À l'image du cas du centre hospitalier de Corbeil-Essonnes, les hôpitaux frappés par des cyberattaques doivent parfois presquer remonter le temps pour maintenir une certaine activité.
Le monde hospitalier, même à genoux, ne peut se permettre de s'arrêter. L'hôpital de Corbeil-Essonnes, victime d'une cyberattaque d'envergure dans la nuit du 20 au 21 août et dont les données en fuite font froid dans le dos, vit depuis un mois et demi un véritable cauchemar. Son personnel est ainsi contraint de faire avec les moyens du bord, « comme à l'époque », pourrait-on dire, pour assurer une continuité de service et préserver la santé des patients.

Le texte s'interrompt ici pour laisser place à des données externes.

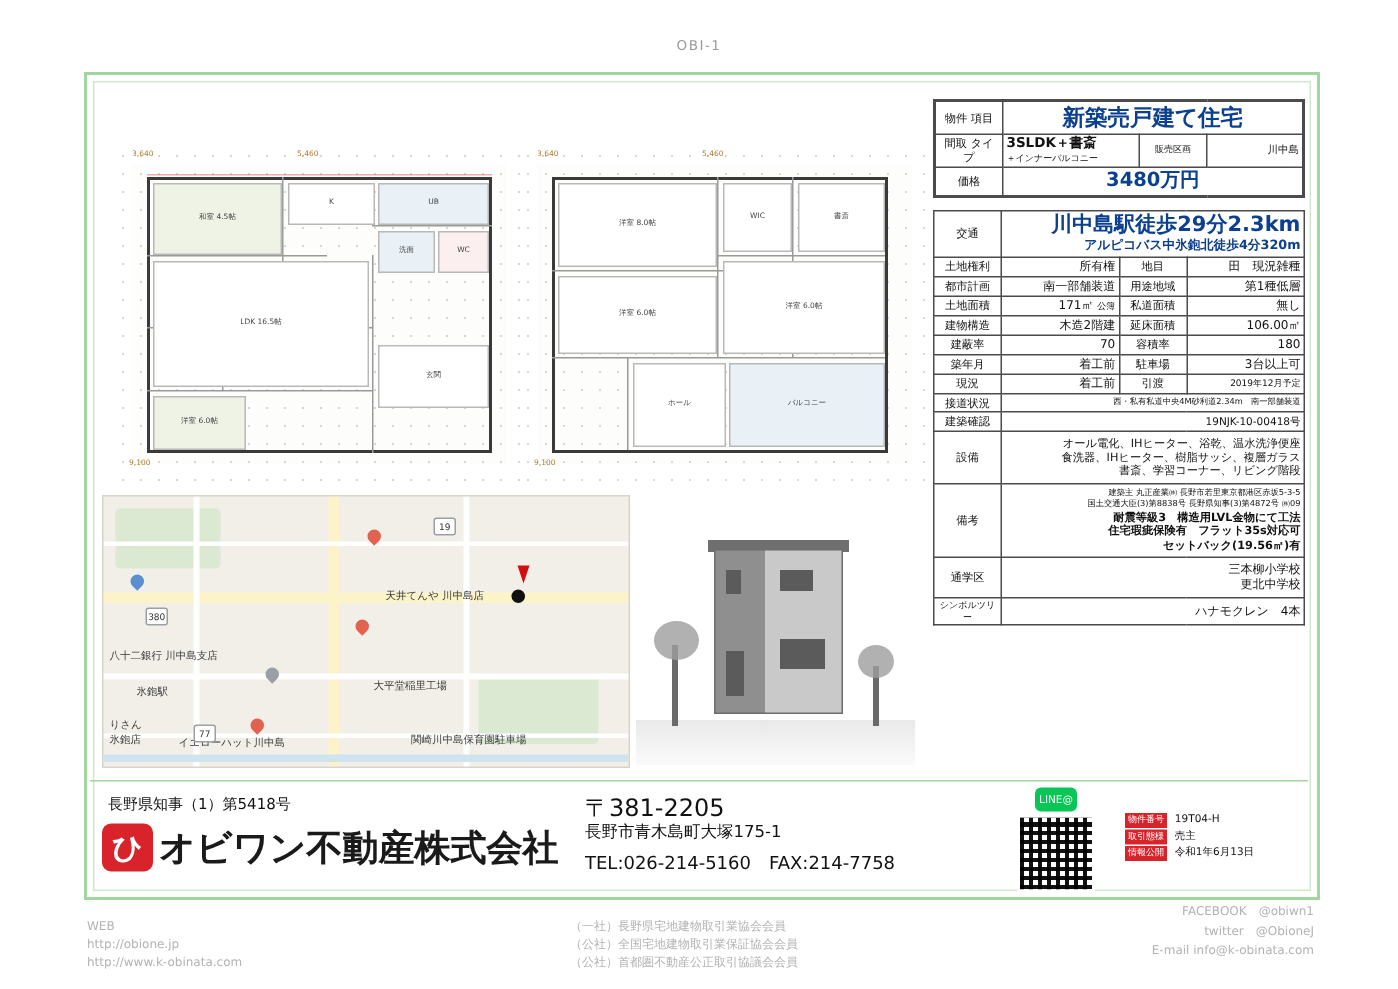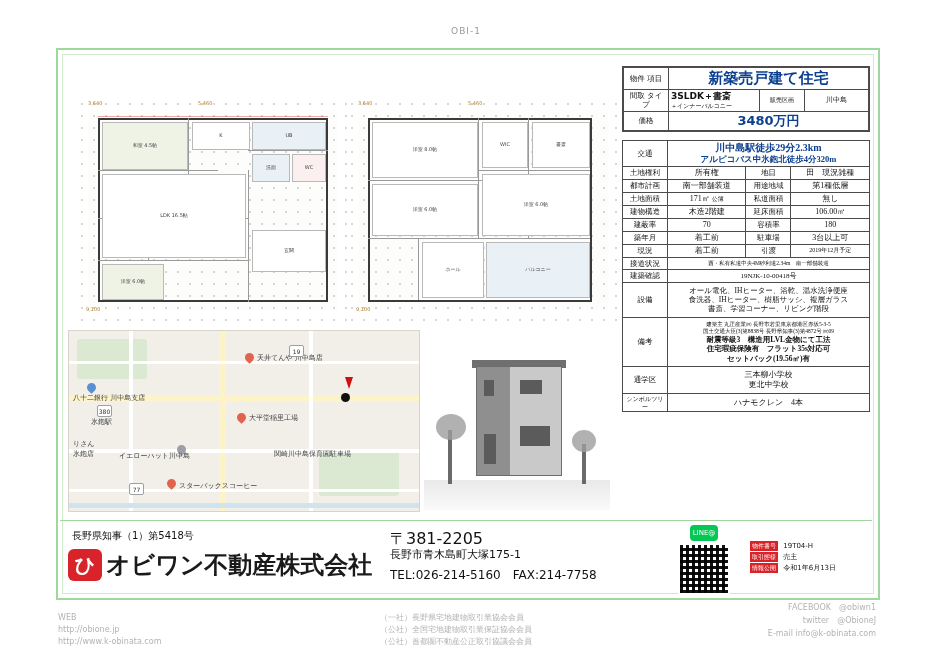--- a/index.html
+++ b/index.html
@@ -69,21 +69,21 @@
 
   
   .map{
     position:absolute;left:68px;top:330px;width:350px;height:180px;
     background:#f2efe9;border:1px solid #d8d4cc;overflow:hidden;
   }
   .map .road{position:absolute;background:#ffffff;}
   .map .road.major{background:#fdf3c8;}
   .map .water{position:absolute;background:#cfe4ef;}
   .map .green{position:absolute;background:#dbe9d3;border-radius:3px;}
-  .map .lbl{position:absolute;font-size:7px;color:#3b3b3b;white-space:nowrap;}
+  .map .lbl{position:absolute;font-size:7px;color:#3b3b3b;white-space:nowrap;margin-top:39px;}
   .map .pin{position:absolute;width:9px;height:9px;border-radius:50% 50% 50% 0;
     transform:rotate(-45deg);background:#e1634f;}
   .map .pin.blue{background:#5a8fd0;}
   .map .pin.gray{background:#9aa0a6;}
   .map .target{position:absolute;width:9px;height:9px;border-radius:50%;background:#111;}
   .map .arrow{position:absolute;width:0;height:0;border-left:4px solid transparent;
     border-right:4px solid transparent;border-top:12px solid #d01010;}
   .map .shield{position:absolute;width:13px;height:10px;background:#ffffff;
     border:1px solid #9aa0a6;border-radius:2px;font-size:6px;color:#333;
     display:flex;align-items:center;justify-content:center;}
@@ -108,21 +108,21 @@
   .spec{
     position:absolute;left:622px;top:66px;width:248px;
     font-size:8px;color:#111;
   }
   table.t{border-collapse:collapse;width:100%;}
   table.t td{
     border:1px solid #4b4b4b;padding:1px 2px;vertical-align:middle;
     line-height:1.25;
   }
   .lblcell{width:40px;text-align:center;background:#fff;font-size:7.5px;}
-  .ctr{text-align:center;font-family:Liberation Serif, serif;}
+  .ctr{text-align:right;}
   .big{font-size:13px;font-weight:bold;color:#0b3f8f;text-align:center;}
   .big2{font-size:15px;font-weight:bold;color:#0b3f8f;text-align:center;}
   .blue{color:#0b3f8f;font-weight:bold;}
   .mini{font-size:6px;}
   .mini7{font-size:7px;}
   .headbox{border:2px solid #4b4b4b;padding-left:11px;}
   .tiny{font-size:5.5px;line-height:1.3;}
 
   
   .footer{
@@ -310,21 +310,21 @@
         <td class="big" colspan="3">3480万円</td>
       </tr>
     </tbody>
       </table>
 
     <table class="t" style="margin-top:8px;">
       <tbody>
       <tr>
         <td class="lblcell">交通</td>
         <td class="ctr" colspan="3">
-          <div class="blue" style="font-size:10px;">川中島駅徒歩29分2.3km</div>
+          <div class="blue" style="font-size:14px;">川中島駅徒歩29分2.3km</div>
           <div class="blue" style="font-size:8.5px;">アルピコバス中氷鉋北徒歩4分320m</div>
         </td>
       </tr>
       <tr>
         <td class="lblcell">土地権利</td>
         <td class="ctr">所有権</td>
         <td class="lblcell">地目</td>
         <td class="ctr">田　現況雑種</td>
       </tr>
       <tr>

Stylos, agendas et dictaphones remplacent logiciels et ordinateurs
Cela fait 6 semaines désormais que les méthodes de travail ont foncièrement changé. Et pour une fois, ce n'est pas pour faire un pas en avant, mais plutôt deux pas en arrière. L'hôpital de Corbeil-Essonnes a éteint tous ses ordinateurs, au chômage technique en raison du cynisme persistant du groupe de hackers russe Lockbit. Le stylo est ainsi devenu l'outil de travail principal des équipes de santé.
L'un des exemples de ce retour en arrière forcé concerne directement les médecins, obligés de dicter leurs compte-rendus à un dictaphone. Comme le logiciel de reconnaissance faciale habituellement utilisé est de fait inutilisable, les secrétaires médicales sont quant à elles de nouveau obligées d'écouter les compte-rendus et de les frapper. Une tâche qui s'ajoute aux autres, déjà nombreuses. L'établissement de santé a pour sa part reçu en catastrophe 300 cassettes commandées auprès d'une société extérieure.
Évidemment, les prises de rendez-vous se font à la main, avec des agendas à la pelle et des secrétaires sous pression, submergées par la charge si intense que certaines sont contraintes de prendre un arrêt maladie. « C'est là qu'on se rend compte que le métier de secrétaire médicale est un maillon fort d'une chaîne hospitalière », confie Francine Corneux, coordinatrice générale des secrétariats médicaux de l'hôpital Sud Francilien, à nos confrères de Franceinfo.
Beaucoup de temps et d'argent pour s'en remettre
Sur les écrans de l'hôpital, éteints, on peut lire la consigne suivante : « Plan blanc cyberattaque. Ne rallumez pas les machines et ordinateurs éteints ! Risque de blackout total. » L'Unité post-urgence médicale fait partie des services repassés sur un support papier, avec une prise des constantes, des températures et autres à la main. « Une perte de temps », déplore Arlette, cadre de santé au sein de l'établissement.
Si la fatigue s'accumule alors même que le monde hospitalier est sous tension depuis le début de l'ère COVID, le personnel tient bon, tant bien que mal. Pour le bien des patients. L'accès à Internet reste quant à lui très restreint au sein de l'hôpital de Corbeil-Essonnes. C'est l'ANSSI (Agence nationale de la sécurité des systèmes d'information) qui valide (ou non, d'ailleurs) la liste des sites soumis par la direction de l'hôpital. Les logiciels de la pharmacie de l'hôpital sont enfin opérationnels, ce qui permet au service de se dégager de l'épais brouillard qui régnait sur les stocks de médicaments et dispositifs médicaux. Fort heureusement, la prise en charge des patients n'est, à ce stade, pas touchée par l'attaque informatique.
En revanche, le paiement des factures aux fournisseurs ne fonctionne toujours pas. Conséquence : certains commencent à bloquer les commandes. L'hôpital de Corbeil-Essonnes, qui a vu fuiter en ligne des données sensibles et mêmes intimes de patients, doit repartir de zéro et refonder une interface informatique. Ce processus lui prendra assurément du temps, sans doute une année entière, et demandera beaucoup d'argent, probablement autour des 7 millions d'euros : un budget qui n'était prévu que pour s'étaler sur plusieurs années.